### Exercise instructions
Print the range of lines that opens with the line containing "- Modifying such" and closes with the last line of the listing. Include both ends; print nothing more.

### Material provided

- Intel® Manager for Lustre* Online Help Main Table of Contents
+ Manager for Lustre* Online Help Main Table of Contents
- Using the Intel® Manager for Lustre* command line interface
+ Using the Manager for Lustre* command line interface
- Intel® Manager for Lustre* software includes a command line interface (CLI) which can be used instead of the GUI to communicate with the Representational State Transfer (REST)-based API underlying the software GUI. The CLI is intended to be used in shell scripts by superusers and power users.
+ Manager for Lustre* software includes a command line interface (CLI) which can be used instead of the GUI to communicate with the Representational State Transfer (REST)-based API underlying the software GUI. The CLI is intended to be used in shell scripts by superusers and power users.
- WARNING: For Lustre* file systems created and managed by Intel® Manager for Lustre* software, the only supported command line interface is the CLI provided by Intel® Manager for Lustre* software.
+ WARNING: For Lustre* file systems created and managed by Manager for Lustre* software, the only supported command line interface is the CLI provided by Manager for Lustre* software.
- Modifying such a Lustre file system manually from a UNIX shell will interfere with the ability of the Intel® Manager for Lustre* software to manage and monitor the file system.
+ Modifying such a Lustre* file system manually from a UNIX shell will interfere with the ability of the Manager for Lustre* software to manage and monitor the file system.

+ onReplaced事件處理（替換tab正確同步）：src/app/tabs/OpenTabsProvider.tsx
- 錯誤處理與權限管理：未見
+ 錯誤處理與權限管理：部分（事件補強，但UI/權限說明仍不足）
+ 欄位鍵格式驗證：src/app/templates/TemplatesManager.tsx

### Reply
- Modifying such a Lustre file system manually from a UNIX shell will interfere with the ability of the Intel® Manager for Lustre* software to manage and monitor the file system.
+ Modifying such a Lustre* file system manually from a UNIX shell will interfere with the ability of the Manager for Lustre* software to manage and monitor the file system.

+ onReplaced事件處理（替換tab正確同步）：src/app/tabs/OpenTabsProvider.tsx
- 錯誤處理與權限管理：未見
+ 錯誤處理與權限管理：部分（事件補強，但UI/權限說明仍不足）
+ 欄位鍵格式驗證：src/app/templates/TemplatesManager.tsx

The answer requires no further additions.